Step #5 — Refrain from Using Enforcement Actions to Override Managerial Decision-Making
Peirce denounced what she described as the Gensler-led SEC’s predilection for “management through enforcement”—i.e., bringing enforcement actions alleging deficient internal accounting controls or disclosure controls and procedures “as a subtle mechanism for the Commission to insinuate itself into corporate management” and “to nudge companies to manage themselves according to the metrics the SEC finds interesting at the moment.”
She noted the prior SEC’s “aggressively broad interpretation” of Exchange Act Section 13(b)(2)(B)’s internal accounting controls provision, to which she has repeatedly objected in written dissents. She also cited the 2023 enforcement action against Activision Blizzard where the SEC used Exchange Act Rule 13a-15(a), which requires companies to have disclosure controls and procedures, to penalize a company for “lacking controls and procedures…to collect or analyze employee complaints of workplace misconduct” given that it disclosed a risk factor “related to its workforce and how its ability to attract, retain and motivate skilled personnel might materially impact its business.” The SEC did not charge the company with making misleading disclosures.
Peirce asserted that “[r]estoring the internal accounting controls and disclosure controls and procedures requirements to their important, but limited, intended purposes is a change in the right direction to rein in the scope of enforcement actions.”

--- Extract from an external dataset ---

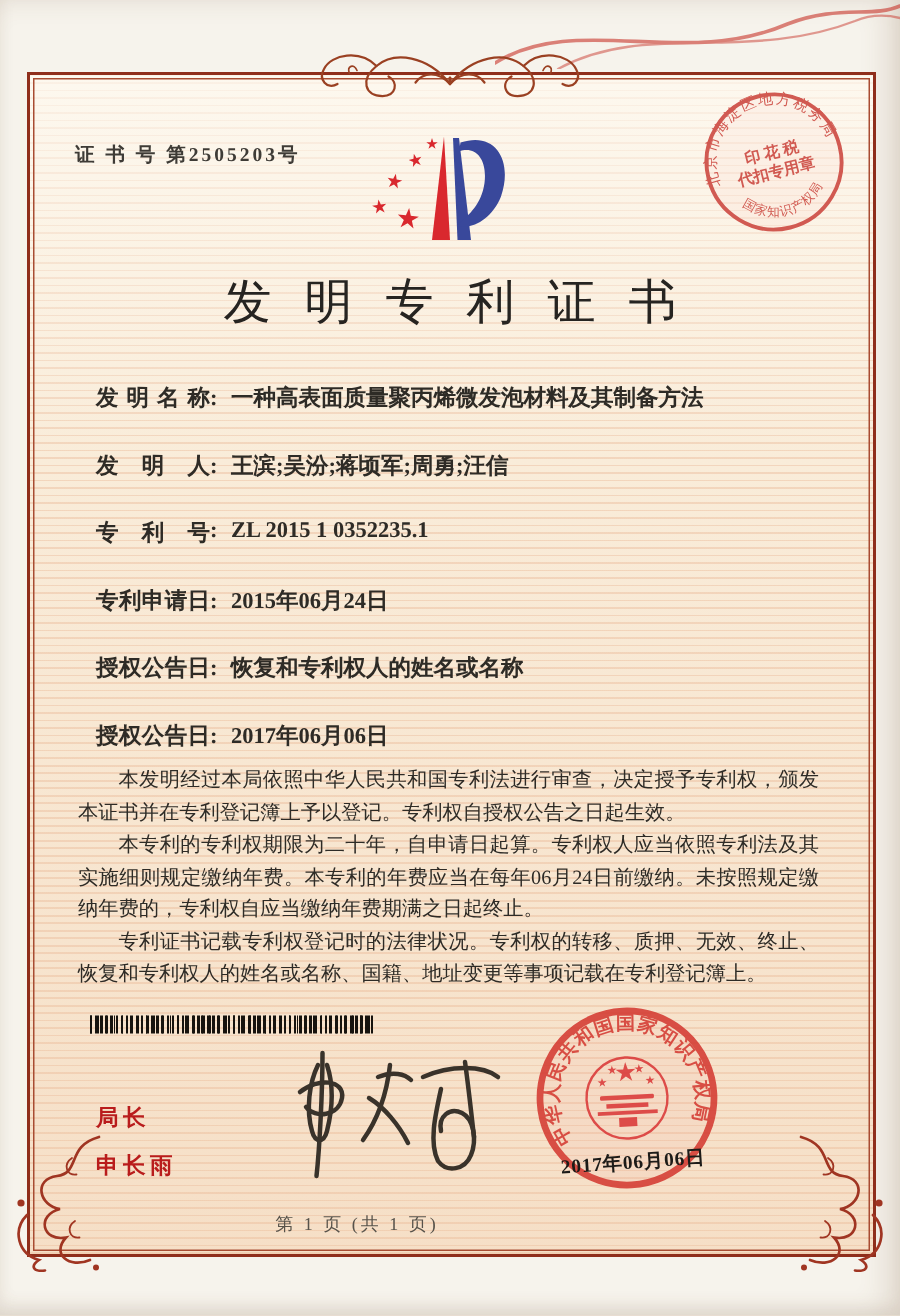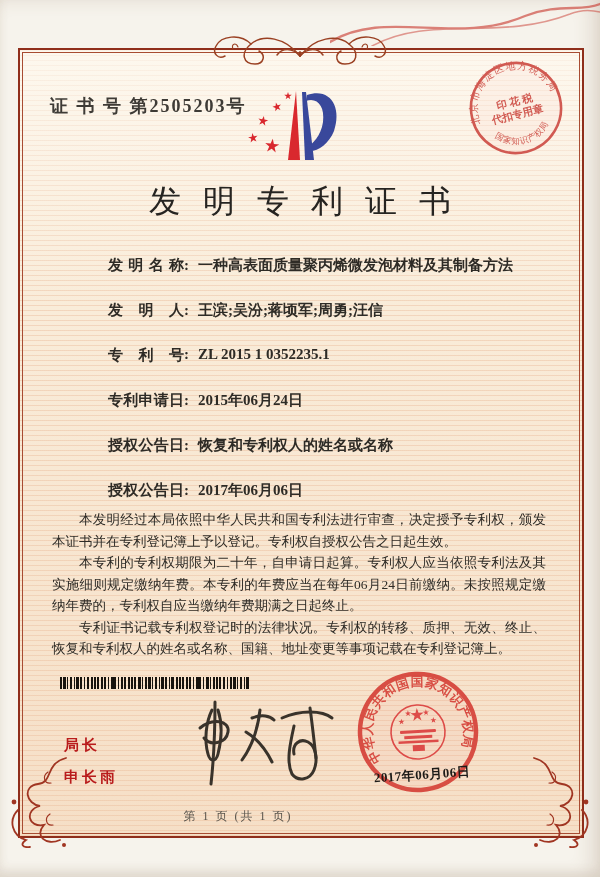"证 书 号 第2505203号" .cert-no { font-size: 18px -> 13px }
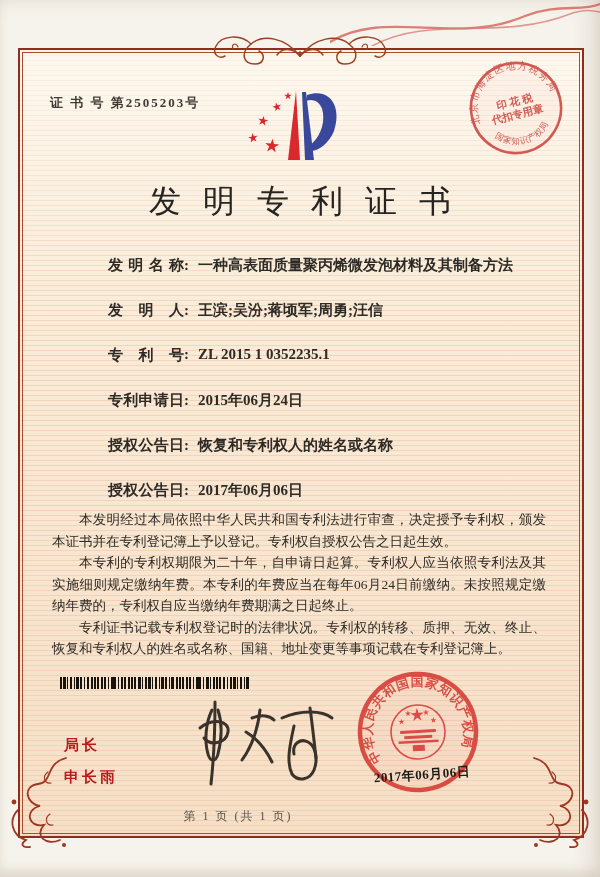"发明名称" .field-label { margin-left: 44px -> none }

Step #6 — Prioritize SEC Staff Engagement with Public Companies
Peirce advocated for staff in the agency’s Division of Corporation Finance and Office of the Chief Accountant to re-double efforts to provide guidance to companies about the many disclosure issues that arise in the normal course of business: “In the registration statement review process, staff should communicate early and often so new and seasoned issuers alike can have increased confidence in offering timelines…. The Commission also should encourage the expert staff to engage with public companies and their lawyers and accountants on difficult questions about the application of new and existing rules. This engagement should be dynamic and interactive, not formulaic.”
Step #7 — Affirm That the U.S. Capital Markets Are Designed to Serve All Americans, Regardless of Political Ideology
Peirce concluded her remarks with an appeal to “remember that we do not need to invite our political disagreements into every corner of our lives,” emphasizing her belief that “[c]apital markets should function in a way that is agnostic to the party in power. Of course, elections have consequences, and the will of the people must be reflected in government policy. Under the new administration, the direction of our policy agenda will change. Those excited by the possibilities of a new day on the securities regulatory world—and I include myself in those ranks—should work hard to ensure that the capital markets do not become a playground for politics of any stripe.”